At a Glance
- Tasks: Enhance model building and deployment using automation and CI/CD.
- Company: Leading global quantitative fund with a focus on innovation.
- Benefits: Hybrid work model, competitive salary, and opportunities for professional growth.
- Other info: Collaborative environment with a focus on continuous improvement and training.
- Why this job: Join a dynamic team to accelerate machine learning impact and platform reliability.
- Qualifications: Strong skills in Python/C++, CI/CD, and MLOps concepts required.
The predicted salary is between 36000 - 60000 £ per year.
A leading global quantitative fund is looking for a Machine Learning Engineer to enhance how models are built and deployed. The role combines solution architecture, software engineering, and infrastructure, emphasizing automation and CI/CD for machine learning.
Responsibilities include:
- Improving development standards
- Collaborating with teams
- Contributing to training programs
Ideal candidates possess strong skills in Python/C++, CI/CD, and MLOps concepts. Join to accelerate model deployment and boost platform reliability.
ML Engineer: AI Platform & Deployment - Hybrid London in England employer: McGregor Boyall
As a leading global quantitative fund, we pride ourselves on fostering a dynamic and innovative work culture that empowers our employees to excel in their roles. Our hybrid London location offers a collaborative environment where you can enhance your skills in machine learning while benefiting from comprehensive training programmes and opportunities for professional growth. Join us to be part of a forward-thinking team that values automation and continuous improvement, ensuring that your contributions directly impact the reliability and efficiency of our AI platform.
StudySmarter Expert Advice🤫
We think this is how you could land ML Engineer: AI Platform & Deployment - Hybrid London in England
✨Tip Number 1
Network like a pro! Reach out to folks in the industry on LinkedIn or at meetups. You never know who might have the inside scoop on job openings or can refer you directly.
✨Tip Number 2
Show off your skills! Create a portfolio showcasing your projects, especially those involving Python, CI/CD, and MLOps. This gives potential employers a taste of what you can do and sets you apart from the crowd.
✨Tip Number 3
Prepare for interviews by brushing up on common ML concepts and coding challenges. Practice makes perfect, so consider mock interviews with friends or use online platforms to get comfortable.
✨Tip Number 4
Don’t forget to apply through our website! We’ve got loads of opportunities that might just be the perfect fit for you. Plus, it’s a great way to ensure your application gets seen by the right people.

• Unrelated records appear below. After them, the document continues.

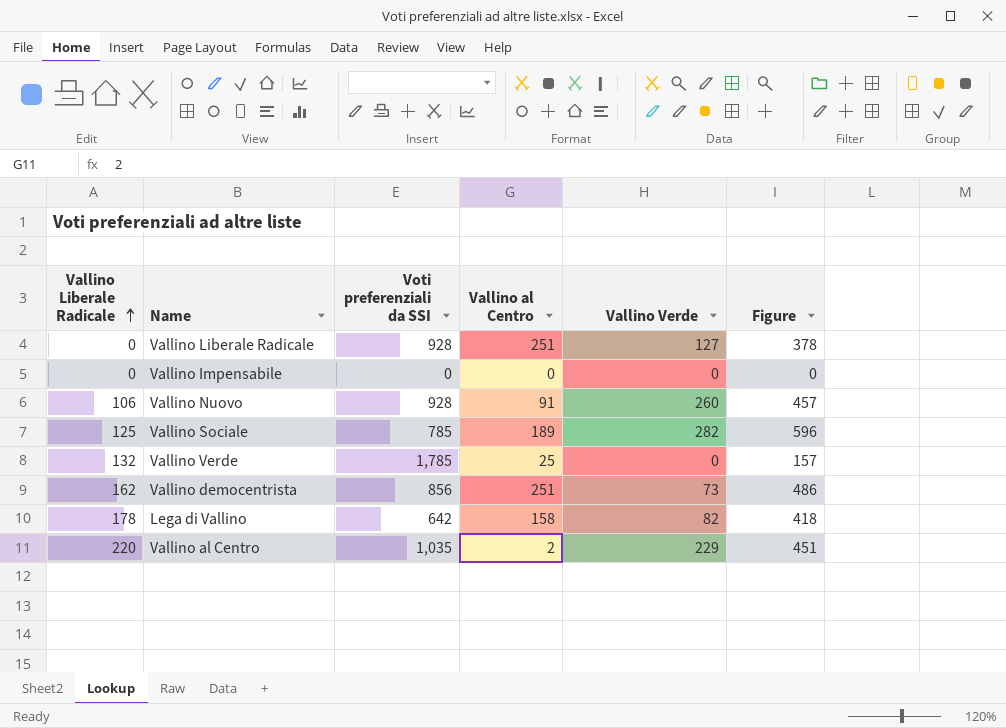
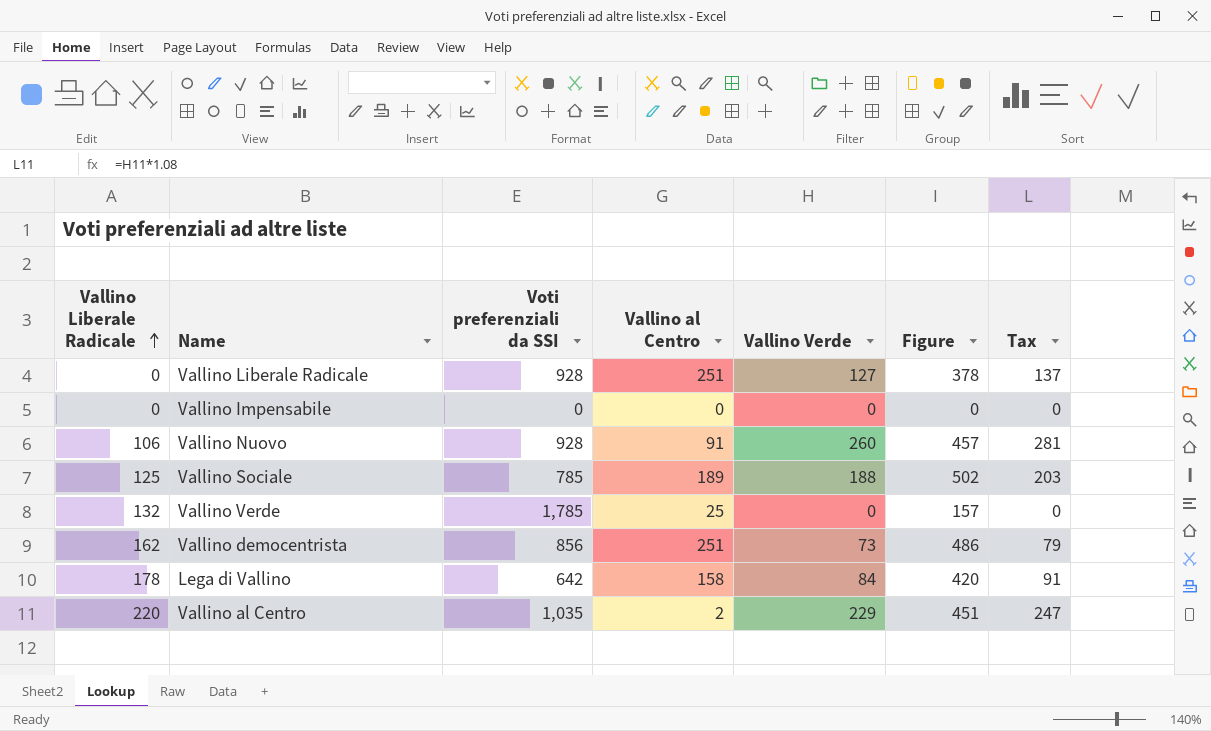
column Tax | formula: none -> [Vallino Verde] * 1.08
Vallino Sociale | Vallino Verde: 282 -> 188
Vallino Sociale | Figure: 596 -> 502
Lega di Vallino | Vallino Verde: 82 -> 84
Lega di Vallino | Figure: 418 -> 420

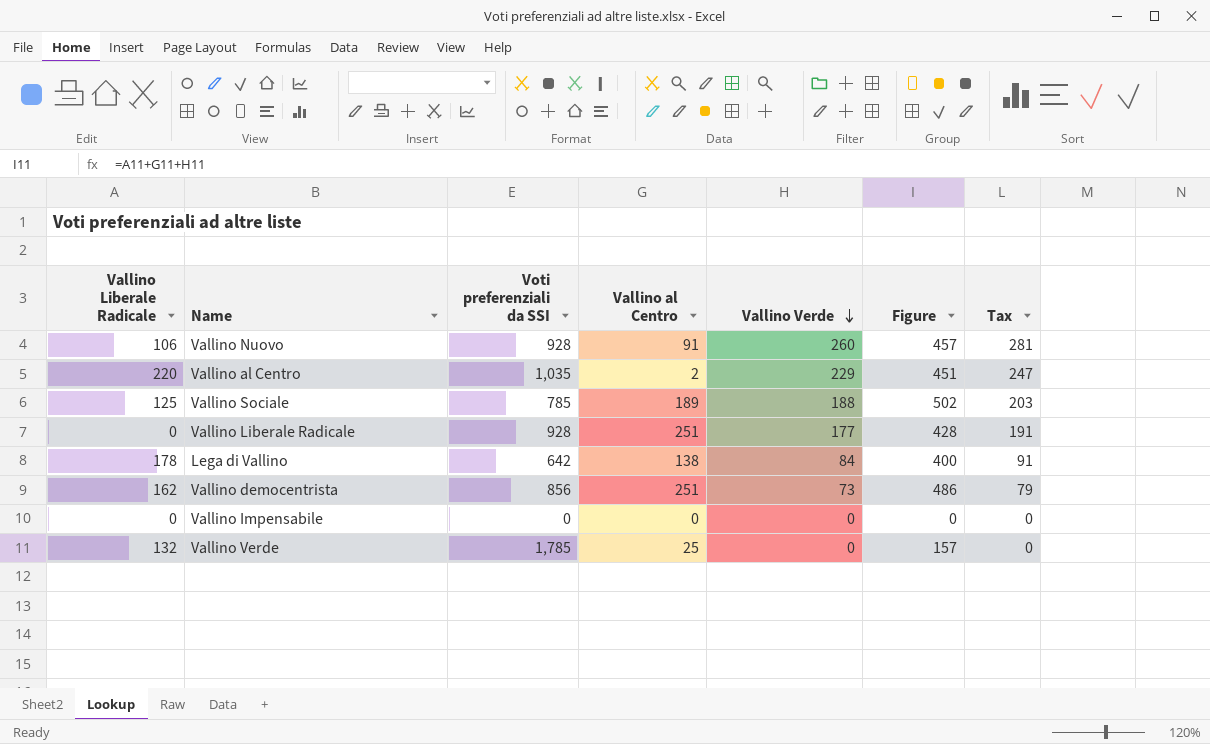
row order: Vallino Liberale Radicale ascending -> Vallino Verde descending
Vallino Liberale Radicale | Vallino Verde: 127 -> 177
Vallino Liberale Radicale | Figure: 378 -> 428
Vallino Liberale Radicale | Tax: 137 -> 191
Lega di Vallino | Vallino al Centro: 158 -> 138
Lega di Vallino | Figure: 420 -> 400

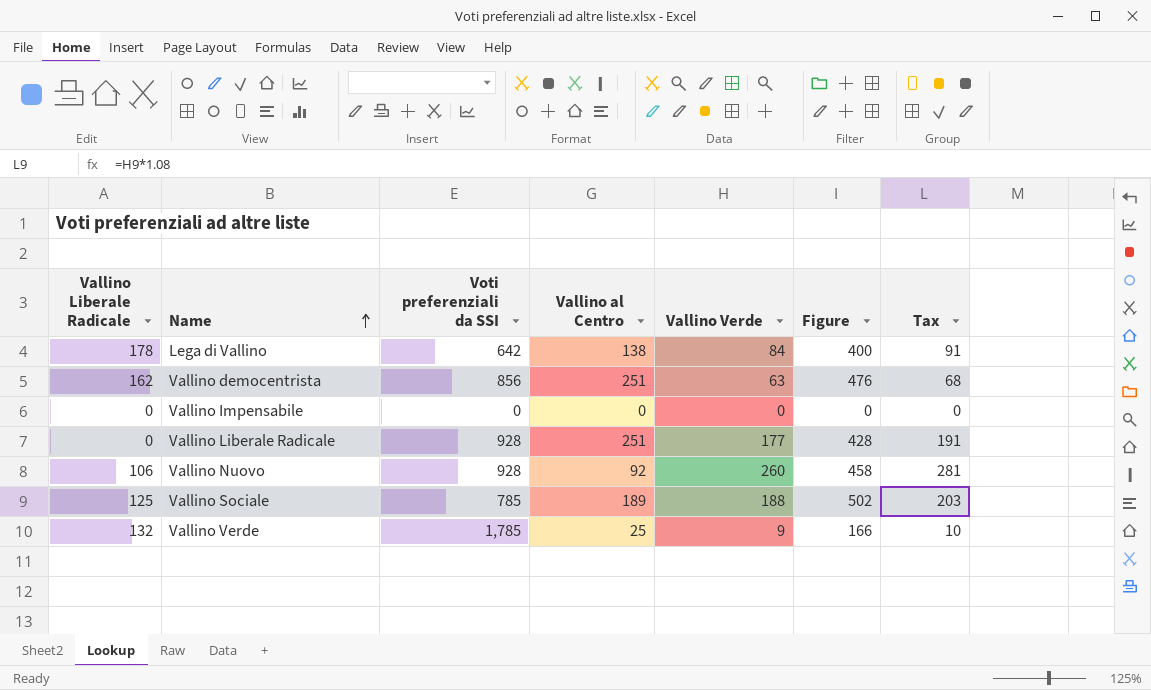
row order: Vallino Verde descending -> Name ascending
row Vallino al Centro: 220 | 1,035 | 2 | 229 | 451 | 247 -> none
Vallino democentrista | Vallino Verde: 73 -> 63
Vallino democentrista | Figure: 486 -> 476
Vallino democentrista | Tax: 79 -> 68
Vallino Nuovo | Vallino al Centro: 91 -> 92
Vallino Nuovo | Figure: 457 -> 458
Vallino Verde | Vallino Verde: 0 -> 9
Vallino Verde | Figure: 157 -> 166
Vallino Verde | Tax: 0 -> 10

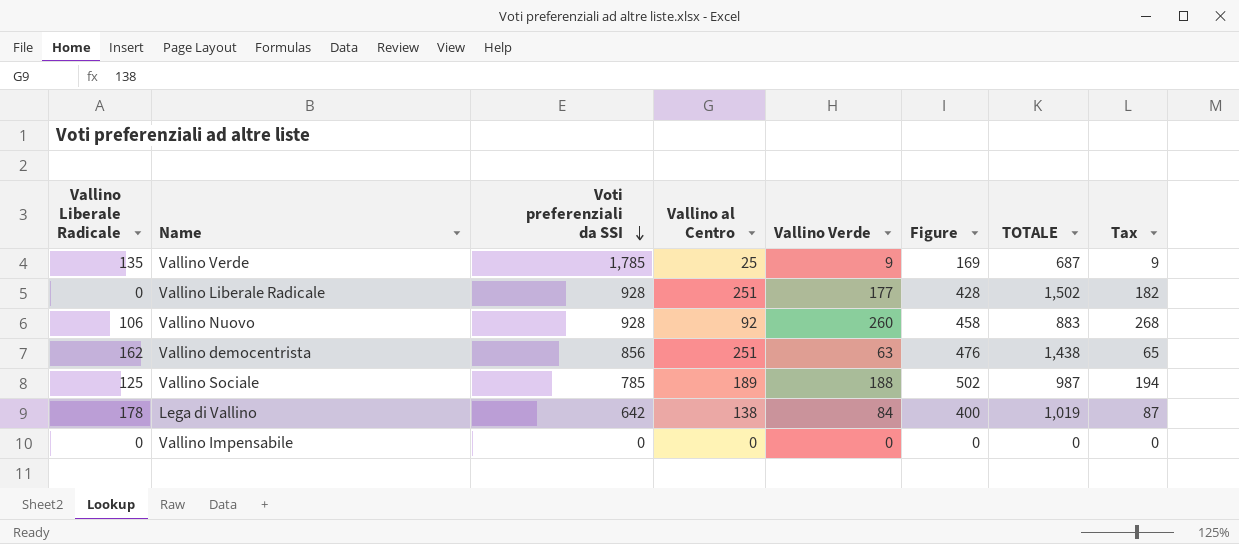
row order: Name ascending -> Voti preferenziali da SSI descending
column TOTALE | position: none -> 7
column Tax | formula: [Vallino Verde] * 1.08 -> [Vallino Verde] * 1.03
Vallino Verde | Vallino Liberale Radicale: 132 -> 135
Vallino Verde | Figure: 166 -> 169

We think you need these skills to ace ML Engineer: AI Platform & Deployment - Hybrid London in England
Some tips for your application 🫡
Show Off Your Skills:Make sure to highlight your experience with Python, C++, and CI/CD in your application. We want to see how you can enhance our model deployment process!
Tailor Your Application:Don’t just send a generic CV! Customise your application to reflect the specific skills and experiences that align with the job description. It helps us see why you're the perfect fit.
Be Clear and Concise:When writing your application, keep it straightforward. We appreciate clarity, so make sure your points are easy to understand and directly related to the role.
Apply Through Our Website:We encourage you to apply through our website for a smoother process. It’s the best way for us to receive your application and get you on board quickly!
How to prepare for a job interview at McGregor Boyall
✨Know Your Tech Stack
Make sure you’re well-versed in Python and C++. Brush up on your knowledge of CI/CD processes and MLOps concepts. Being able to discuss how you've applied these technologies in past projects will show that you're not just familiar with them, but that you can use them effectively.
✨Showcase Your Problem-Solving Skills
Prepare to discuss specific challenges you've faced in model deployment or automation. Use the STAR method (Situation, Task, Action, Result) to structure your answers. This will help you demonstrate your analytical thinking and how you approach problem-solving in a practical context.
✨Collaboration is Key
Since the role involves working with various teams, be ready to talk about your experience in collaborative environments. Share examples of how you’ve worked with cross-functional teams to improve development standards or contribute to training programmes. Highlighting your teamwork skills will show that you can fit into their culture.
✨Ask Insightful Questions
Prepare thoughtful questions about the company’s approach to machine learning and their expectations for the role. Inquire about their current challenges in model deployment or how they measure platform reliability. This shows your genuine interest in the position and helps you assess if it’s the right fit for you.